Raúl Alfonsín, primer presidente postdictatorial, rechazó la petición de la bicameral y constituyó una comisión extrajudicial y extraparlamentaria, integrada, según definición de la época, por «notables». Esa comisión tenía el objetivo de recibir las denuncias y elaborar un informe sobre la suerte corrida por los desaparecidos. Pero, aunque excedió en parte la condición de oficina receptora concebida por el gobierno, jamás alcanzó las atribuciones indagatorias que le permitieran agotar la investigación, como sin embargo es obligación del Estado ante delitos de esta naturaleza. Así, la Conadep llegó a una cifra de 8.961 desaparecidos.
El Juicio a las Juntas, que Alfonsín impulsó después de haber esperado casi un año a que el Consejo Supremo de las Fuerzas Armadas sentara en el banquillo de los acusados a los integrantes de las tres primeras juntas, solo juzgaría a los cabecillas militares en relación con 711 casos, llamados «paradigmáticos» por el fiscal Julio César Strassera.
Con independencia del valor que se reconoce la labor de la Conadep y del propio Juicio a las Juntas, por diversas circunstancias, aceptables o no, el Estado eludió su obligación investigadora de lo que, sin embargo, ya se denominaba como genocidio.
La historia que sigue es conocida: Punto Final y Obediencia Debida, dos formas de amnistía encubiertas de Alfonsín; indultos al por mayor y reconciliación nacional de Menem; pase al olvido de De la Rúa mantuvieron la política de renuncia de una investigación exhaustiva de lo ocurrido, mas allá de que la Secretaría o Subsecretaria de Derechos Humanos de la Nación siguió formalmente recibiendo denuncias, que elevaron la cifra de desaparecidos a más de 12.000.
Tampoco durante los gobiernos de Néstor Kirchner y Cristina Fernández de Kirchner, a quienes debe reconocerse la reapertura de los procesos judiciales y el asumir como política de Estado el enjuiciamiento a los genocidas, se encaró una investigación exhaustiva de los crímenes cometidos por el Estado terrorista, cuyas víctimas se cuentan no solo en términos de desaparecidos, sino también de asesinados, secuestrados, presos, heridos, exiliados forzosos, entre otros.
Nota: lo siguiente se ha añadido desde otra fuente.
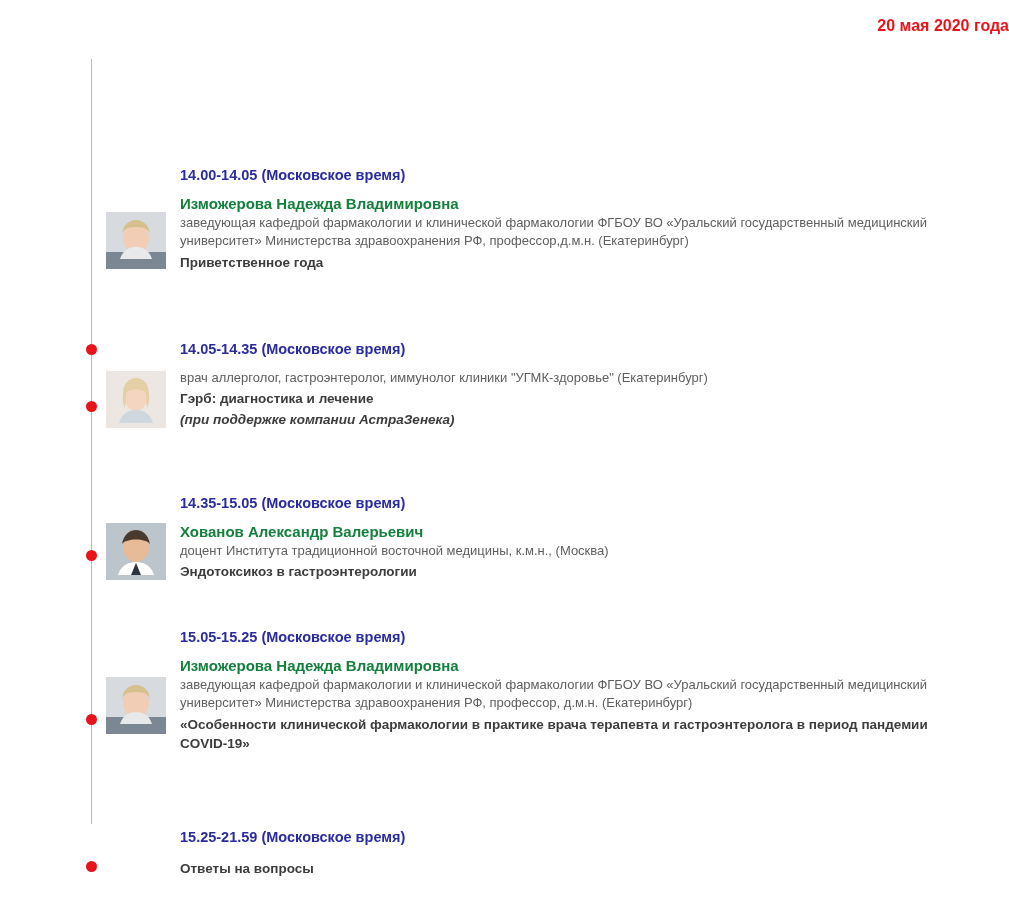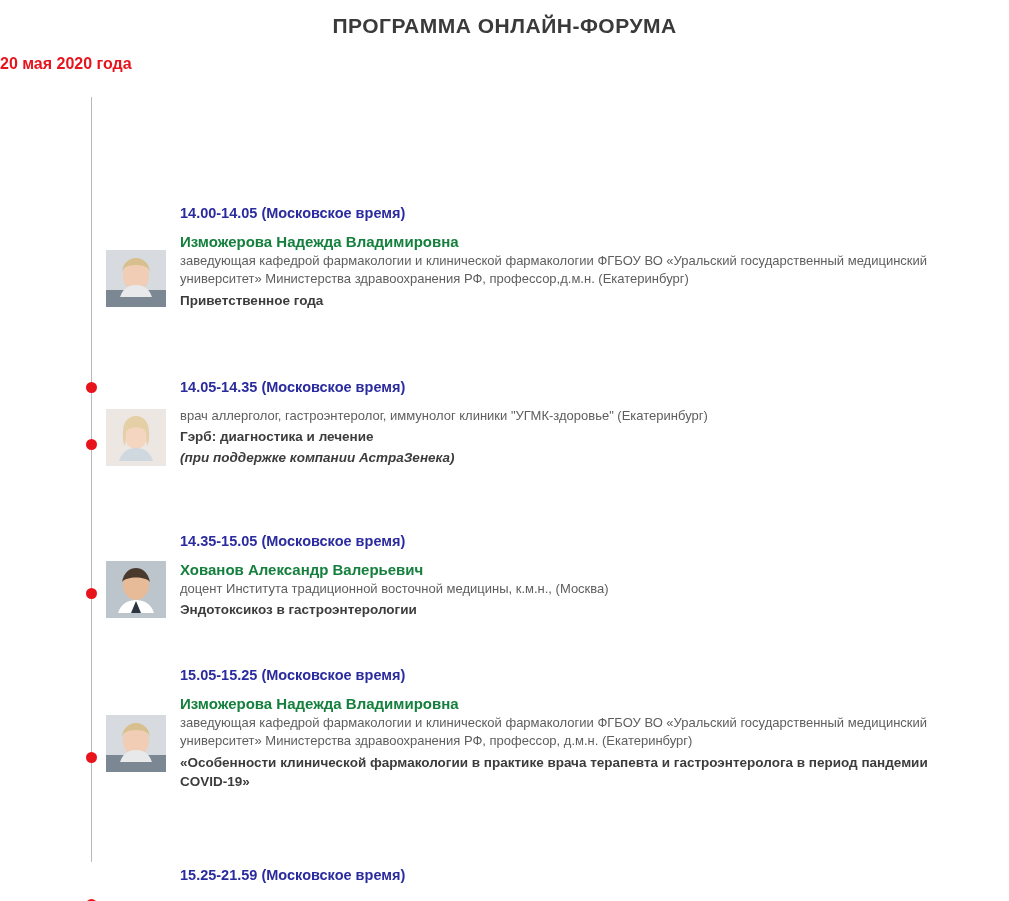"ПРОГРАММА ОНЛАЙН-ФОРУМА" h1.title { html: <h1>ПРОГРАММА ОНЛАЙН-ФОРУМА</h1> -> none }
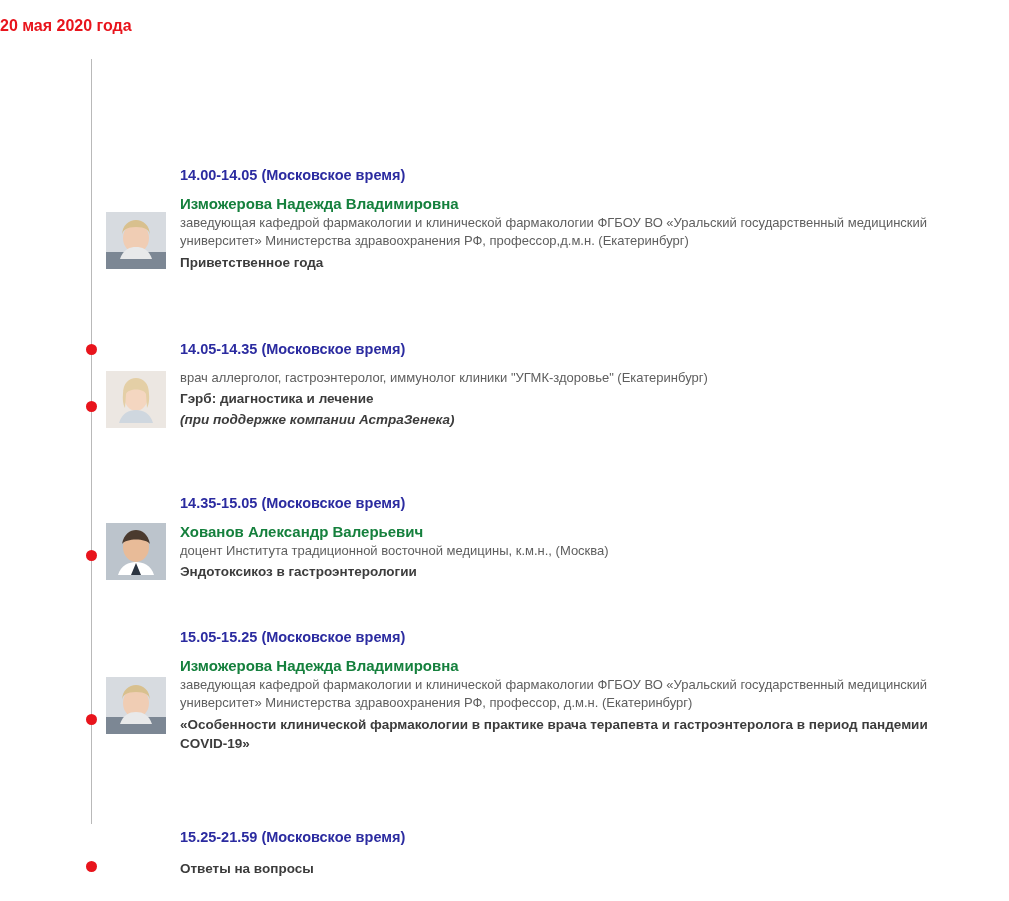"20 мая 2020 года" .subtitle { text-align: left -> right }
Entonces, ¿quién, desde el Estado, tiene el derecho a cuestionar cifra alguna sobre las víctimas sin simultáneamente asumir la obligación de investigar, a la que se viene renunciando desde 1983? ¿Quién tiene el cinismo, la ignorancia o la hipocresía ante semejante drama de incurrir en afirmaciones que en Alemania o Francia y hasta Israel serían tipificadas como delito de negacionismo? Funcionarios así no solo deberían renunciar sino que en otros países serían enjuiciados.
¿Quién desde los medios de comunicación que fueron parte de la trama de silenciamiento e impunidad, tiene el derecho de dar cátedra sobre moral a Estela de Carlotto? «Comunicadores» así deberían, cuanto menos, saber de lo que hablan, para no convertirse en cómplices de la impunidad frente a uno de los mayores crímenes de nuestra historia.
Que todavía tengamos esta clase de funcionarios y periodistas es parte de la impunidad. Como es parte de la impunidad que todavía el Estado no haya encarado una investigación totalizadora y a la altura de la gravedad de los crímenes cometidos.
A esos funcionarios y periodistas que cuestionan de ese modo la cifra de los desaparecidos no les interesa la verdad. Aparecen en cambio en coordenadas políticas precisas para deslegitimar a los que realmente lucharon por saber y hacer justicia. Son las mismas coordenadas de aquel editorial de La Nación que al día siguiente del triunfo de Macri exigió terminar con los juicios por violaciones a los derechos humanos.